UBS laying off dozens of wealth management staff

Move comes as bank revamps the unit's leadership team

Jul 26, 2018 @ 4:11 pm

By Bloomberg News

UBS Group is laying off dozens of staff at its wealth management division as it revamps the unit's leadership team, according to people briefed on the matter.

Stephen Freedman, who was appointed last year as head of sustainable investing solutions at the U.S. wealth management division, was among the cuts, said the people, who asked not to be identified discussing personnel matters. Michael McVicker, who was named Thursday to lead the advisory business within the investment platforms and solutions unit, will continue to lead the sustainable investing efforts, according to a memo the bank sent to staff.

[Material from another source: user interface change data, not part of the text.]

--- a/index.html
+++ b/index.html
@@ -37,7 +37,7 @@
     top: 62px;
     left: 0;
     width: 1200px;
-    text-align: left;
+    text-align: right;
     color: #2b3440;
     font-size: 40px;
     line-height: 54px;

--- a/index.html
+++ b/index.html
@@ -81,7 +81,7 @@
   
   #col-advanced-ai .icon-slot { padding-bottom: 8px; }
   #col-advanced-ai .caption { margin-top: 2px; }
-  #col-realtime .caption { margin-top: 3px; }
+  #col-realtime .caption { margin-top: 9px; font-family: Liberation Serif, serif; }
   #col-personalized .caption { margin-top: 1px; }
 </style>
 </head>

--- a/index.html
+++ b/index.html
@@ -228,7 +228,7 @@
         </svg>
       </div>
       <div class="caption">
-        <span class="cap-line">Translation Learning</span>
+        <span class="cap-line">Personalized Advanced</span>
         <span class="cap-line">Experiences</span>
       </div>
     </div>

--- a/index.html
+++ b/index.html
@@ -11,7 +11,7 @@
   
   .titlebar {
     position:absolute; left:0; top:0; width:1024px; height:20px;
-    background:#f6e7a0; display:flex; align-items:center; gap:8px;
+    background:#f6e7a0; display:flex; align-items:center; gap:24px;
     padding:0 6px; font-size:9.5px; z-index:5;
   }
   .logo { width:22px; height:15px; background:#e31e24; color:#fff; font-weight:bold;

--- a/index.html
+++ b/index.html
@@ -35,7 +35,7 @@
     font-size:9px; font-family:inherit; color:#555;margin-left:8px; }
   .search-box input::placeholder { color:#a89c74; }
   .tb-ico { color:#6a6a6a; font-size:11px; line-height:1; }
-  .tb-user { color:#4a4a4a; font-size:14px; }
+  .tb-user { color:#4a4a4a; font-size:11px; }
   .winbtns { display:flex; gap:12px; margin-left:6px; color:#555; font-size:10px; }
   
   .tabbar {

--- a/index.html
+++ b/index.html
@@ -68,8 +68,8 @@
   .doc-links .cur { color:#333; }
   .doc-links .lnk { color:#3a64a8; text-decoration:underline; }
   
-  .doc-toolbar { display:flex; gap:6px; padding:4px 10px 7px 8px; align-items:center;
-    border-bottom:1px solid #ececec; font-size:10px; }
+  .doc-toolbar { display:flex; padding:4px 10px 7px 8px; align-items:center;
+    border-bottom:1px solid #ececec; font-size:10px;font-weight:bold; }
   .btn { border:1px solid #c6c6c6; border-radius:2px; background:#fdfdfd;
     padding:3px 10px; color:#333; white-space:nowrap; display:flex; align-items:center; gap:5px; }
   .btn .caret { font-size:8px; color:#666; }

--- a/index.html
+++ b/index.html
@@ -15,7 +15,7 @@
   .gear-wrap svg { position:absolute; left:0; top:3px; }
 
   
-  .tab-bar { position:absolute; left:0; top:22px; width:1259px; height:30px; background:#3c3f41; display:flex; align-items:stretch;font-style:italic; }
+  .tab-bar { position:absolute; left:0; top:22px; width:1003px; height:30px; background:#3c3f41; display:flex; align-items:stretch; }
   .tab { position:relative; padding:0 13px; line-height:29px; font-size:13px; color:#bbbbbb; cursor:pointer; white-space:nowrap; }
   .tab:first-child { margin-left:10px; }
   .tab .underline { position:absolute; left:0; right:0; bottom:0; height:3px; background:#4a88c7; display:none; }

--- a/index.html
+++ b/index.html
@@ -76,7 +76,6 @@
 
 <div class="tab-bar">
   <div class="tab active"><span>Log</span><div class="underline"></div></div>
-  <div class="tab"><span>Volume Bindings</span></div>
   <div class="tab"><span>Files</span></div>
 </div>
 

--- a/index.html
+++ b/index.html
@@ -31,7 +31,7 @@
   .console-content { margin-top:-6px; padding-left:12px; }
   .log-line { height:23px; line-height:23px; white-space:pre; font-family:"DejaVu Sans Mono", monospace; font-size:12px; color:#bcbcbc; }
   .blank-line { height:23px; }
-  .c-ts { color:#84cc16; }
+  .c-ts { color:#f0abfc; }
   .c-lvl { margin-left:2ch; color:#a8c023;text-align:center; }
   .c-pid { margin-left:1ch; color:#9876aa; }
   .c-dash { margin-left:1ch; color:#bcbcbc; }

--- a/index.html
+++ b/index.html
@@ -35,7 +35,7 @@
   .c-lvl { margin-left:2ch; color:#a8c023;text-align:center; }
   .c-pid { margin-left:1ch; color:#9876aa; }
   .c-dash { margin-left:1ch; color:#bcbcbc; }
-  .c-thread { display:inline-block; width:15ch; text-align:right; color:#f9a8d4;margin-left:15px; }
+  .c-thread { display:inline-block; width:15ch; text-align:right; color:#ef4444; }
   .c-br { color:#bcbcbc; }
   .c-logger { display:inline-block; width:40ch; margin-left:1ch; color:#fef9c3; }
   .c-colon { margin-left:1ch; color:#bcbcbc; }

CEO Sergio Ermotti said this week that UBS has begun to cut costs in wealth management following the merger of the U.S. and international division into one super-unit that manages about $2.4 trillion. Martin Blessing and Tom Naratil were tapped to run the global division.

The bank announced a higher second-quarter profit for global wealth management this week, which helped offset the surprise withdrawal of assets by clients.

Those leaving the bank include Glenn Regan, head of the managed solutions and portfolio guidance team, and Craig Jones, who managed separate accounts, FundFire reported earlier this week. Mr. Regan declined to comment, while Mr. Jones didn't immediately return a message on LinkedIn.

UBS added roles for business leaders including Parks Strobridge, who arrived in 2016 and will join the management team for the advisory business, and Casey Jojic, who will be working on the sustainable investing effort with Mr. McVicker. Jim Langham is taking responsibility for investment management research in the Americas in addition to heading mandates investment solutions, according to the memo.

In capital markets, Steve Genyk will oversee principal trading in fixed income. Ed Tishelman was named the head of the institutional sales desk.